→ INSTRUCTIONS TO FOLLOW
Your copy must hold all of the data below, unchanged and without images.

→ Records excerpted from a collection
----

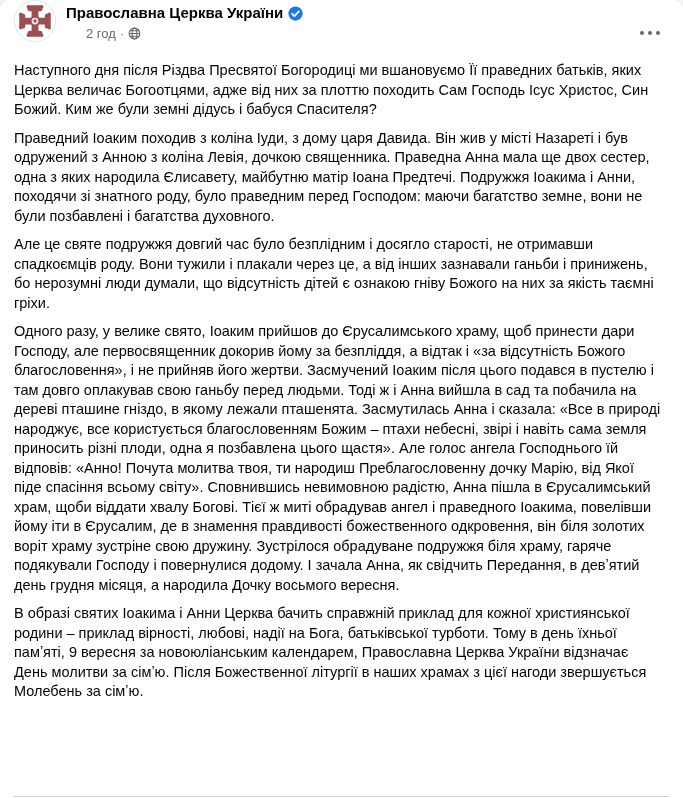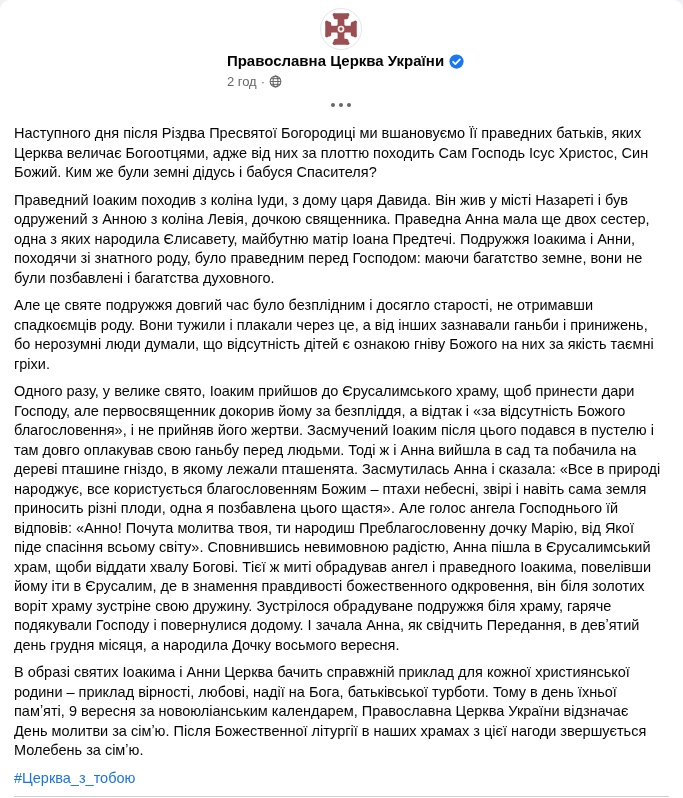--- a/index.html
+++ b/index.html
@@ -29,9 +29,8 @@
   
   .header{
     display:flex;
-    align-items:center;
-    padding:8px 16px 0 14px;
-    flex-direction:column;
+    align-items:flex-end;
+    padding:0 16px 0 14px;
   }
   .avatar{
     width:42px;height:42px;

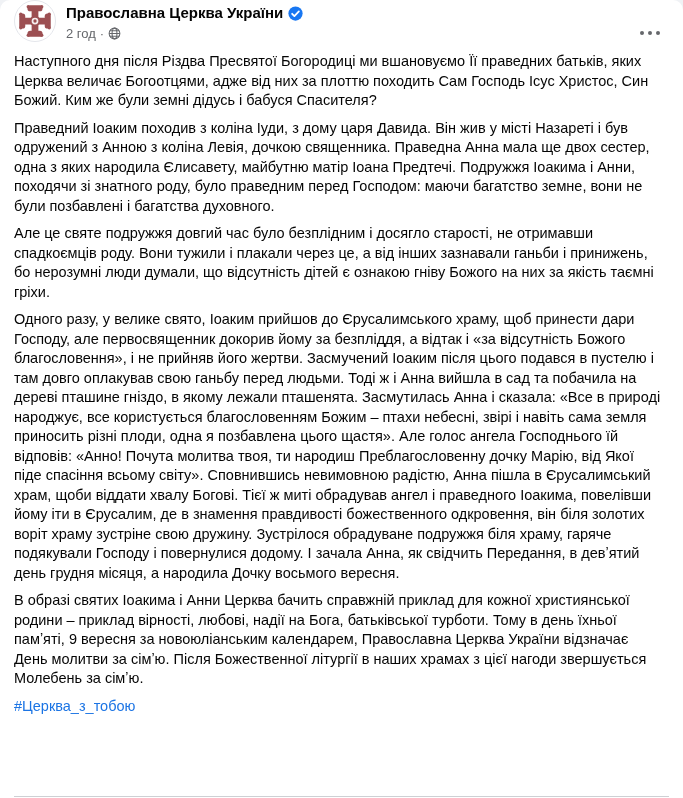--- a/index.html
+++ b/index.html
@@ -58,7 +58,7 @@
     font-size:13px;color:var(--text-secondary);line-height:17px;
     margin-top:2px;
   }
-  .meta-row .timestamp{cursor:pointer;}
+  .meta-row .timestamp{cursor:pointer;margin-left:20px;}
   .more{
     background:none;border:none;cursor:pointer;
     padding:6px;margin-top:6px;border-radius:50%;

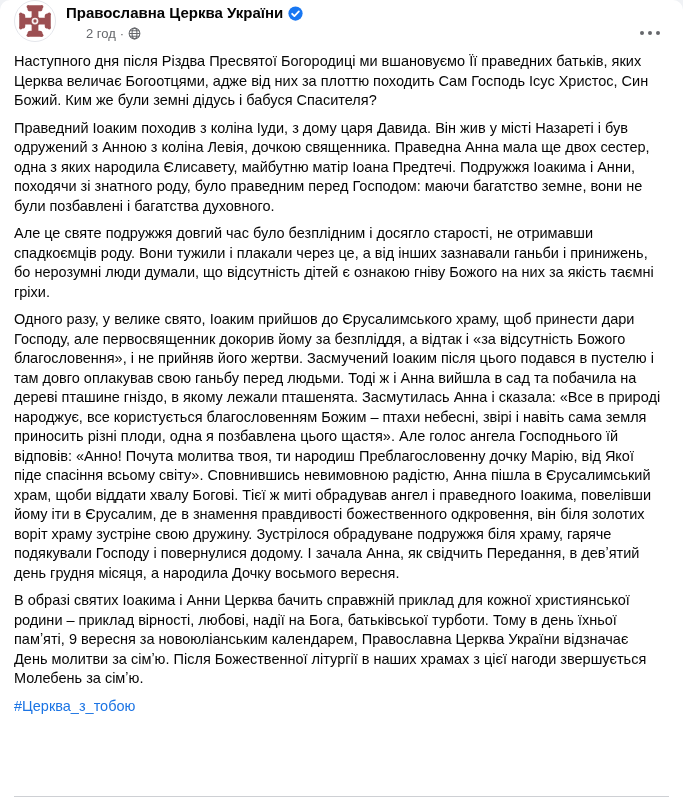--- a/index.html
+++ b/index.html
@@ -71,7 +71,7 @@
     line-height:19.5px;
     color:var(--text-primary);
   }
-  .post-text p{margin:0 0 8px 0;}
+  .post-text p{margin:9px 0 8px 0;}
   .hashtag{
     color:var(--link-blue);
     text-decoration:none;

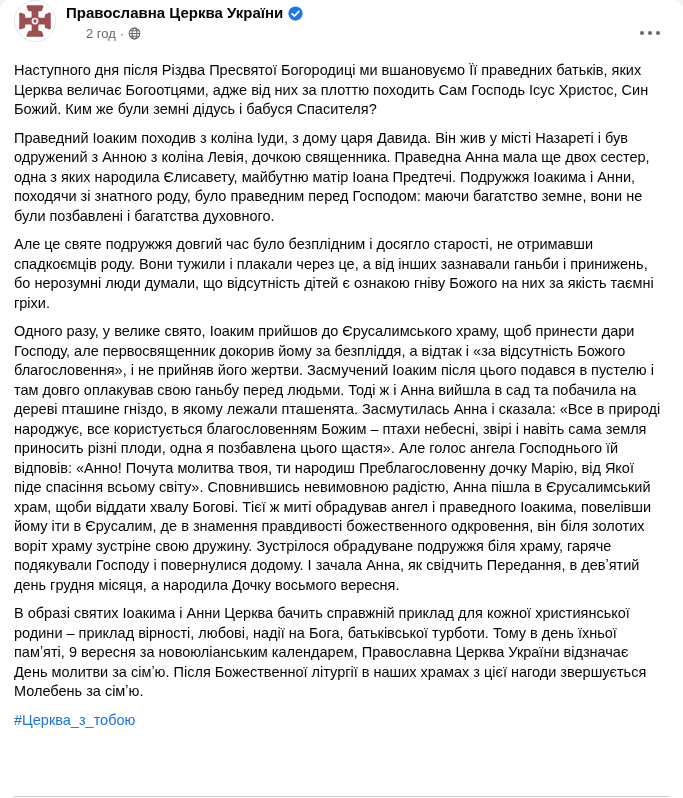--- a/index.html
+++ b/index.html
@@ -160,7 +160,6 @@
     <p>Але це святе подружжя довгий час було безплідним і досягло старості, не отримавши спадкоємців роду. Вони тужили і плакали через це, а від інших зазнавали ганьби і принижень, бо нерозумні люди думали, що відсутність дітей є ознакою гніву Божого на них за якість таємні гріхи.</p>
     <p>Одного разу, у велике свято, Іоаким прийшов до Єрусалимського храму, щоб принести дари Господу, але первосвященник докорив йому за безпліддя, а відтак і «за відсутність Божого благословення», і не прийняв його жертви. Засмучений Іоаким після цього подався в пустелю і там довго оплакував свою ганьбу перед людьми. Тоді ж і Анна вийшла в сад та побачила на дереві пташине гніздо, в якому лежали пташенята. Засмутилась Анна і сказала: «Все в природі народжує, все користується благословенням Божим – птахи небесні, звірі і навіть сама земля приносить різні плоди, одна я позбавлена цього щастя». Але голос ангела Господнього їй відповів: «Анно! Почута молитва твоя, ти народиш Преблагословенну дочку Марію, від Якої піде спасіння всьому світу». Сповнившись невимовною радістю, Анна пішла в Єрусалимський храм, щоби віддати хвалу Богові. Тієї ж миті обрадував ангел і праведного Іоакима, повелівши йому іти в Єрусалим, де в знамення правдивості божественного одкровення, він біля золотих воріт храму зустріне свою дружину. Зустрілося обрадуване подружжя біля храму, гаряче подякували Господу і повернулися додому. І зачала Анна, як свідчить Передання, в девʼятий день грудня місяця, а народила Дочку восьмого вересня.</p>
     <p>В образі святих Іоакима і Анни Церква бачить справжній приклад для кожної християнської родини – приклад вірності, любові, надії на Бога, батьківської турботи. Тому в день їхньої памʼяті, 9 вересня за новоюліанським календарем, Православна Церква України відзначає День молитви за сімʼю. Після Божественної літургії в наших храмах з цієї нагоди звершується Молебень за сімʼю.</p>
-    <p class="hashtag-line"><a class="hashtag">#Церква_з_тобою</a></p>
   </div>
 
   <div class="divider"></div>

----

→ EXPECTED ANSWER
--- a/index.html
+++ b/index.html
@@ -29,9 +29,8 @@
   
   .header{
     display:flex;
-    align-items:center;
-    padding:8px 16px 0 14px;
-    flex-direction:column;
+    align-items:flex-end;
+    padding:0 16px 0 14px;
   }
   .avatar{
     width:42px;height:42px;

--- a/index.html
+++ b/index.html
@@ -58,7 +58,7 @@
     font-size:13px;color:var(--text-secondary);line-height:17px;
     margin-top:2px;
   }
-  .meta-row .timestamp{cursor:pointer;}
+  .meta-row .timestamp{cursor:pointer;margin-left:20px;}
   .more{
     background:none;border:none;cursor:pointer;
     padding:6px;margin-top:6px;border-radius:50%;

--- a/index.html
+++ b/index.html
@@ -71,7 +71,7 @@
     line-height:19.5px;
     color:var(--text-primary);
   }
-  .post-text p{margin:0 0 8px 0;}
+  .post-text p{margin:9px 0 8px 0;}
   .hashtag{
     color:var(--link-blue);
     text-decoration:none;

--- a/index.html
+++ b/index.html
@@ -160,7 +160,6 @@
     <p>Але це святе подружжя довгий час було безплідним і досягло старості, не отримавши спадкоємців роду. Вони тужили і плакали через це, а від інших зазнавали ганьби і принижень, бо нерозумні люди думали, що відсутність дітей є ознакою гніву Божого на них за якість таємні гріхи.</p>
     <p>Одного разу, у велике свято, Іоаким прийшов до Єрусалимського храму, щоб принести дари Господу, але первосвященник докорив йому за безпліддя, а відтак і «за відсутність Божого благословення», і не прийняв його жертви. Засмучений Іоаким після цього подався в пустелю і там довго оплакував свою ганьбу перед людьми. Тоді ж і Анна вийшла в сад та побачила на дереві пташине гніздо, в якому лежали пташенята. Засмутилась Анна і сказала: «Все в природі народжує, все користується благословенням Божим – птахи небесні, звірі і навіть сама земля приносить різні плоди, одна я позбавлена цього щастя». Але голос ангела Господнього їй відповів: «Анно! Почута молитва твоя, ти народиш Преблагословенну дочку Марію, від Якої піде спасіння всьому світу». Сповнившись невимовною радістю, Анна пішла в Єрусалимський храм, щоби віддати хвалу Богові. Тієї ж миті обрадував ангел і праведного Іоакима, повелівши йому іти в Єрусалим, де в знамення правдивості божественного одкровення, він біля золотих воріт храму зустріне свою дружину. Зустрілося обрадуване подружжя біля храму, гаряче подякували Господу і повернулися додому. І зачала Анна, як свідчить Передання, в девʼятий день грудня місяця, а народила Дочку восьмого вересня.</p>
     <p>В образі святих Іоакима і Анни Церква бачить справжній приклад для кожної християнської родини – приклад вірності, любові, надії на Бога, батьківської турботи. Тому в день їхньої памʼяті, 9 вересня за новоюліанським календарем, Православна Церква України відзначає День молитви за сімʼю. Після Божественної літургії в наших храмах з цієї нагоди звершується Молебень за сімʼю.</p>
-    <p class="hashtag-line"><a class="hashtag">#Церква_з_тобою</a></p>
   </div>
 
   <div class="divider"></div>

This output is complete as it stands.